Côté cul disais-je, je suis l'homme de l'ordinaire, sauf pour une affaire: les seins. Je n'ai jamais tripé sur les seins. Qu'ils soient gros, petits, sous les bras, dans le dos, je ne les remarque même pas, je ne papouille pas, sauf par inadvertance, et alors je trouve ça un peu caoutchouc, ça me fait penser aux trompettes des vieilles autos, vous savez avec une poire au bout, on ne résiste pas au plaisir enfantin de faire pouète-pouète, sauf que ces poires-là ne font rien du tout, anyway...

C'est juste pour dire combien je me sens martien dans cette affaire de prothèses mammaires. Ne parlons pas des cas médicaux qui de toute façon ne représentent pas 20 p. cent des interventions. Parlons de ces milliers de Québécoises qui courent se faire remplir le sein de polyuréthane pour des raisons esthétiques...

Me semblait que c'était fini depuis longtemps ce trip de filles de garage aux poitrines luxuriantes. Me semblait que la mode était aux petits seins, voire aux pas-de-seins-du-tout... Eh ben, faut croire que non, mon vieux. Je découvre avec stupéfaction qu'il y a tout près d'ici, une planète des gros tôtons où les hommes n'aiment pas les planches à repasser, où les femmes «travaillent» à leur silhouette 36-24-36. Et pas 36 et demi, attention...

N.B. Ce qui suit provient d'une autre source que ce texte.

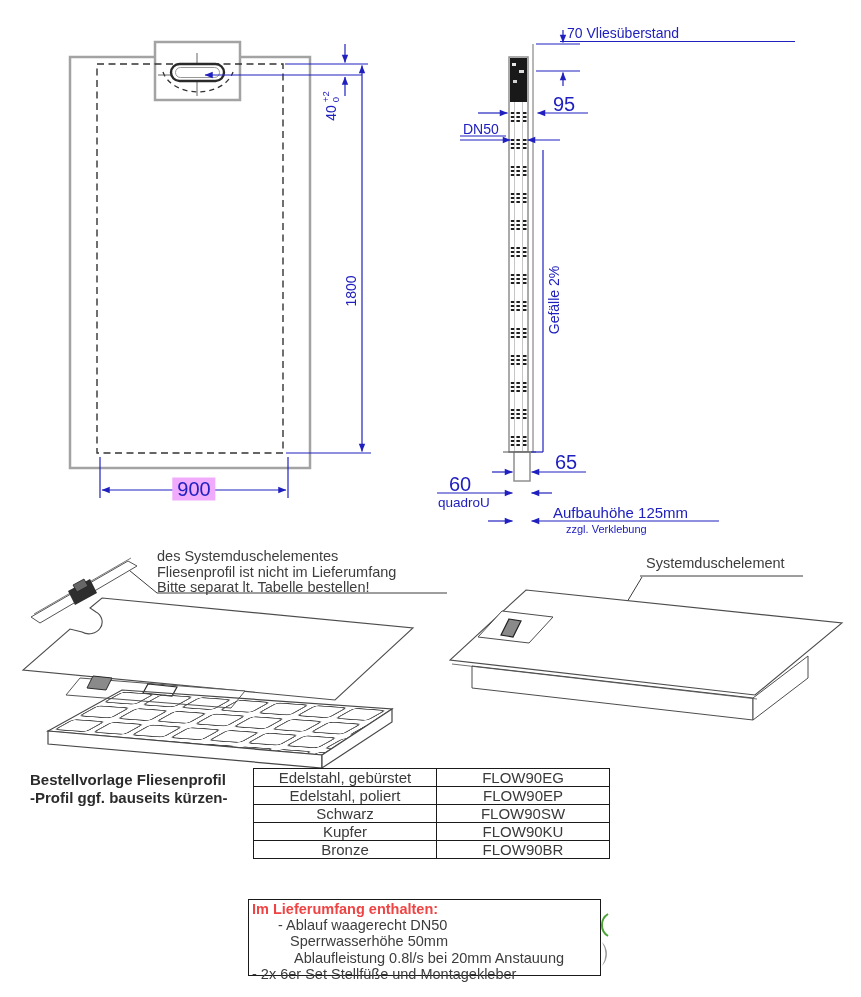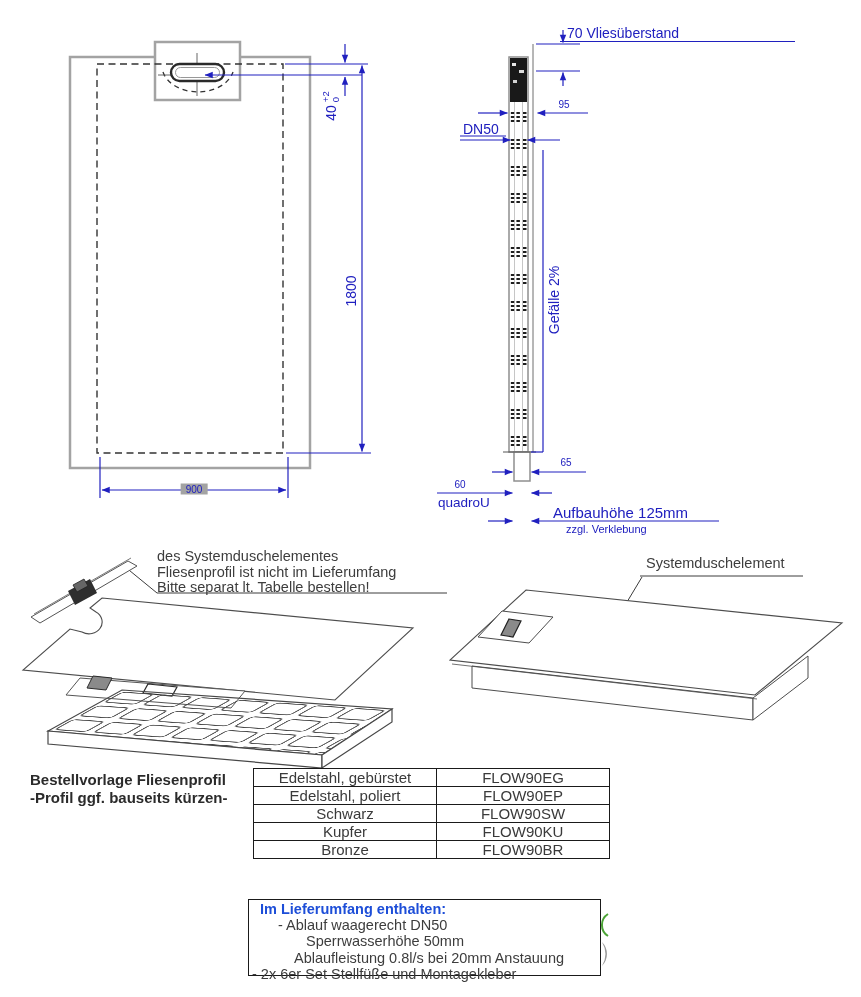--- a/index.html
+++ b/index.html
@@ -1,37 +1,37 @@
 <!DOCTYPE html>
 <html><head>
 <meta charset="utf-8">
 <style>
   html,body{margin:0;padding:0;background:#fff;}
   #page{position:relative;width:861px;height:997px;background:#fff;overflow:hidden;
         font-family:"Liberation Sans",sans-serif;color:#3a3a3a;}
   .abs{position:absolute;}
   .dim{color:#2020bf;font-size:14px;white-space:nowrap;text-align:right;}
-  .dimc{position:absolute;transform:translate(-50%,-50%);color:#2020bf;font-size:10px;white-space:nowrap;}
+  .dimc{position:absolute;transform:translate(-50%,-50%);color:#2020bf;font-size:20px;white-space:nowrap;}
   .rot{position:absolute;transform:translate(-50%,-50%) rotate(-90deg);color:#2020bf;
        font-size:14px;white-space:nowrap;display:flex;align-items:center;gap:3px;}
   .tol{display:flex;flex-direction:column;font-size:9.5px;line-height:1.05;}
   .tol i{font-style:normal;}
   .note{font-size:14.5px;color:#3d3d3d;line-height:1.07;white-space:nowrap;}
   .bold-title{font-weight:bold;font-size:15px;color:#2b2b2b;line-height:1.18;white-space:nowrap;}
   table.order{position:absolute;left:253px;top:768px;width:356px;border-collapse:collapse;
       font-size:15px;color:#3a3a3a;table-layout:fixed;}
   table.order th,table.order td{border:1.6px solid #1a1a1a;text-align:center;padding:0;}
   table.order th{height:42px;font-size:15px;color:#1f1f1f;line-height:1.15;}
   table.order td{height:17px;font-size:15px;}
   .included{position:absolute;left:248px;top:899px;width:348px;height:74px;
       border:1.6px solid #1a1a1a;font-size:14.5px;color:#3d3d3d;padding:1px 0 0 3px;line-height:1.12;}
-  .included .t{font-weight:bold;color:#1d4ed8;white-space:nowrap;margin-left:8px;}
+  .included .t{font-weight:bold;color:#ef4444;white-space:nowrap;}
   .included .it{white-space:nowrap;}
   .included .it.i0{margin-left:26px;}
-  .included .it.i1{margin-left:54px;}
+  .included .it.i1{margin-left:38px;}
   .included .it.i2{margin-left:42px;}
   .included .it.i3{}
   svg{display:block;}
 </style>
 </head>
 <body>
 
 <div id="page">
 
   <svg class="abs" style="left:0;top:0" width="861" height="545" viewBox="0 0 861 545">
@@ -110,21 +110,21 @@
   <div class="rot" style="left:331px;top:106px">
     <span>40</span>
     <span class="tol">
       <i>+2</i>
       <i>0</i>
     </span>
   </div>
   <div class="rot" style="left:351px;top:291px">
     <span>1800</span>
   </div>
-  <div class="dimc" style="left:194px;top:489px;background:#a3a3a3;padding:0 5px">900</div>
+  <div class="dimc" style="left:194px;top:489px;background:#f0abfc;padding:0 5px">900</div>
 
   <div class="abs dim" style="left:567px;top:25px">70 Vliesüberstand</div>
   <div class="dimc" style="left:564px;top:104px">95</div>
   <div class="abs dim" style="left:463px;top:121px">DN50</div>
   <div class="rot" style="left:554px;top:300px">
       <span>Gefälle 2%</span>
     </div>
   <div class="dimc" style="left:566px;top:462px">65</div>
   <div class="dimc" style="left:460px;top:484px">60</div>
   <div class="abs dim" style="left:438px;top:495px;font-size:13.5px">quadroU</div>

Une planète jaune (comme les narcisses) où ils ont tous un peu le cancer du sein et de la peau, mais c'est pas grave, ils sont beaux, bronzés et ils s'organisent des soirées Hawaï à Anjou. Ils ont beaucoup de plaisir. Et ils jouissent tous en même temps.

Par le nombril.

Changement de sujet. Enfin pas vraiment. On reste dans les tôtonneries. L'autre jour, c'était la semaine du français, vous vous rappelez, bientôt ce sera la semaine du baseball mineur (j'ai bien hâte), il y aura ici la semaine des caniches, du condon, le mois Chopin, bref, ça ne finit jamais, notre quotidien est une pétarade continue d'événements importants et un kaléidoscope de préoccupations diverses. Cette semaine, tiens, savez-vous c'est la semaine de quoi, cette semaine?

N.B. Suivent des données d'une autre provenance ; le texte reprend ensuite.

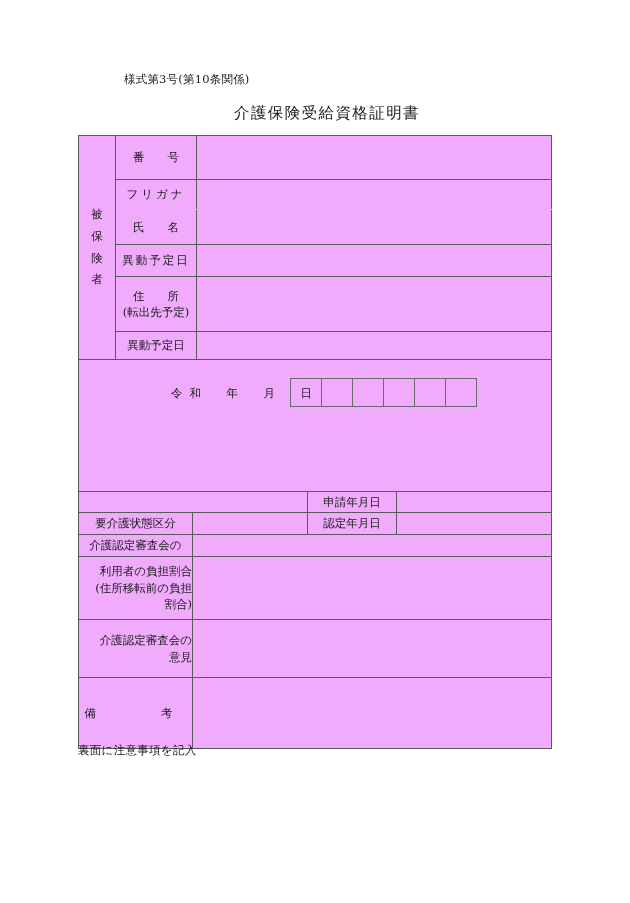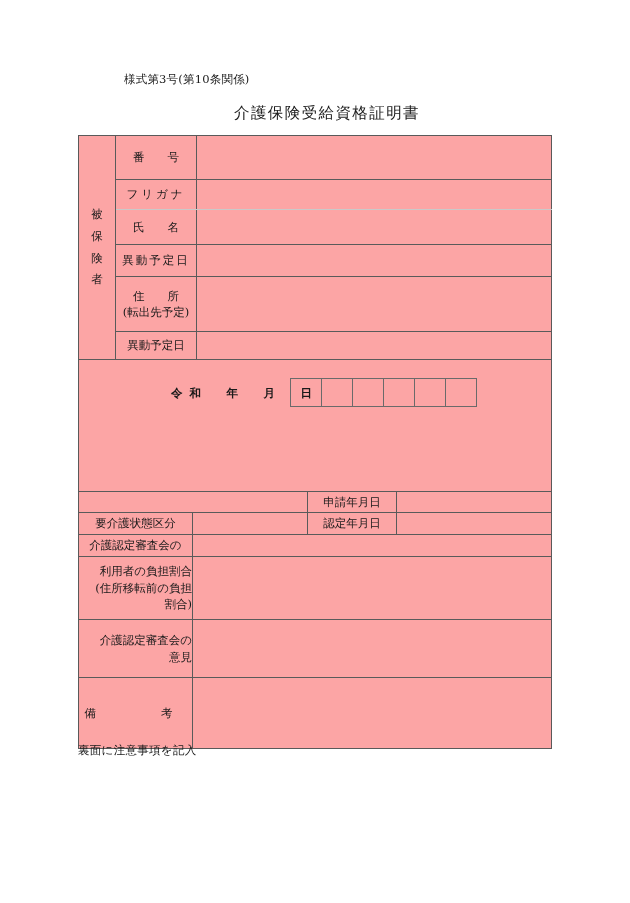--- a/index.html
+++ b/index.html
@@ -51,21 +51,21 @@
     left: 78px;
     width: 473px;
     border-collapse: collapse;
     table-layout: fixed;
     font-size: 11.5px;
   }
   .tbl td {
     border: 1px solid #5a5a5a;
     padding: 0;
     vertical-align: middle;
-    background: #fca5a5;
+    background: #f0abfc;
   }
 
   .t-upper { top: 135px; }
   .t-lower { top: 491px; }
 
   
   .lbl {
     text-align: center;
     line-height: 1.42;
     white-space: nowrap;
@@ -91,21 +91,20 @@
 
   
   .hair-bottom { border-bottom: 1px solid #c9c9c9 !important; }
   .hair-top    { border-top: 1px solid #c9c9c9 !important; }
 
   
   .reiwa-row td { height: 139px; vertical-align: top; }
   .reiwa-wrap {
     position: relative;
     height: 100%;
-    font-weight: bold;
   }
   .reiwa-label {
     position: absolute;
     left: 92px;
     top: 26px;
     font-size: 11.5px;
     letter-spacing: 7px;
     white-space: nowrap;
   }
   .date-boxes {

C'est la semaine de notre Mère la Terre, mother earth.
C'est la semaine des consommateurs.
C'est la semaine du bénévolat.
C'est la semaine des secrétaires.
Non c'est pas fini. C'est aussi la semaine des dons d'organe.
J'en vois d'ici qui vont tout mêler, et peut-être même faire des dons d'organe à leur secrétaire...
Pas de farce, est-ce qu'on s'ennuie tellement pour se remplir la vie d'autant de bêtise?
Décidément, la semaine des tôtons, dure 365 jours par année...
On change encore de sujet, mais on reste toujours dans les tôtonneries. J'ai écrit, l'autre samedi, un petit article à la défense d'Info-Secte. Je reçois une lettre courroucée d'un monsieur Bergeron, théologien, impliqué avec le Centre d'information des nouvelles religions...

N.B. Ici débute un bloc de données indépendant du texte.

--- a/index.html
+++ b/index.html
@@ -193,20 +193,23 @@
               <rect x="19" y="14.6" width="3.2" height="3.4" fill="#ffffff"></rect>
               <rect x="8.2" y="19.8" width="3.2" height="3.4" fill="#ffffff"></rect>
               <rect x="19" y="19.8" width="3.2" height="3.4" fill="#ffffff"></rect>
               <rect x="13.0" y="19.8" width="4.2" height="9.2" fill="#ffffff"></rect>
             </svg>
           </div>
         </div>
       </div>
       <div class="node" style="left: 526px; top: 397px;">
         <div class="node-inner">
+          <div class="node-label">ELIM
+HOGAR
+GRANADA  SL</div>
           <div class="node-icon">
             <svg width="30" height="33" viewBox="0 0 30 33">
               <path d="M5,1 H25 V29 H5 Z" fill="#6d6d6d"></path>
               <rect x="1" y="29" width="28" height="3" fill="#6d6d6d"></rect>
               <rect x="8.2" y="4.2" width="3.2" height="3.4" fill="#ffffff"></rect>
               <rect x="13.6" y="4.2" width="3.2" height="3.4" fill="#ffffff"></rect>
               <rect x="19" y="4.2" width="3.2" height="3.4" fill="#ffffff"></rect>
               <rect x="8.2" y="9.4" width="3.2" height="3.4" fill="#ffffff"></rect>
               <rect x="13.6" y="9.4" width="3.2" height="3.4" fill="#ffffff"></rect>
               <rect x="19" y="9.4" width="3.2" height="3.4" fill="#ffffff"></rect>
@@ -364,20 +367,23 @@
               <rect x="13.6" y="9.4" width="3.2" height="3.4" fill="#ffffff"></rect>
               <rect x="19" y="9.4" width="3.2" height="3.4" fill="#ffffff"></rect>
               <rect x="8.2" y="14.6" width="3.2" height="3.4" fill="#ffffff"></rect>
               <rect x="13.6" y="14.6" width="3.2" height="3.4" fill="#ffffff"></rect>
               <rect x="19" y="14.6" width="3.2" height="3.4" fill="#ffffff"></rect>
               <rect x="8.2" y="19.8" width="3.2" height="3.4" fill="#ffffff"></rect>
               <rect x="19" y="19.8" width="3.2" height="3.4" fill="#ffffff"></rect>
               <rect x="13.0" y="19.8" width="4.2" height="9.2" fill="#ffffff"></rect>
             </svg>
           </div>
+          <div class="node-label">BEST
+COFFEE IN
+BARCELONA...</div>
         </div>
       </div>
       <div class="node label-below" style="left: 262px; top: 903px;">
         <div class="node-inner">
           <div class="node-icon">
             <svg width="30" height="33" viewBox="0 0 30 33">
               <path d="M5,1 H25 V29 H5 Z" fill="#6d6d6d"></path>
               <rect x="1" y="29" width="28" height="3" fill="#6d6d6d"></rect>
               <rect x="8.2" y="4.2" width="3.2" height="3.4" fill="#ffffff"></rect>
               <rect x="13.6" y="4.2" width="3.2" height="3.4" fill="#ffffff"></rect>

« Vous affirmez, se fâche M. Bergeron, qu'Info-Secte est seul à faire de l'information sur les sectes. Sur ce point vous vous trompez et vous induisez toute une population en erreur. Vous apprendrez qu'il existe le Centre d'information sur les Nouvelles Religions (CINR)...»

Faux monsieur. Je n'ai jamais dit qu'Info-Secte était seul à faire de l'information sur les sectes. J'ai dit qu'Info-secte était seul à faire de l'information critique...

Tiens, il faudra faire aussi une semaine de la lecture pour les théologiens de mauvaise foi.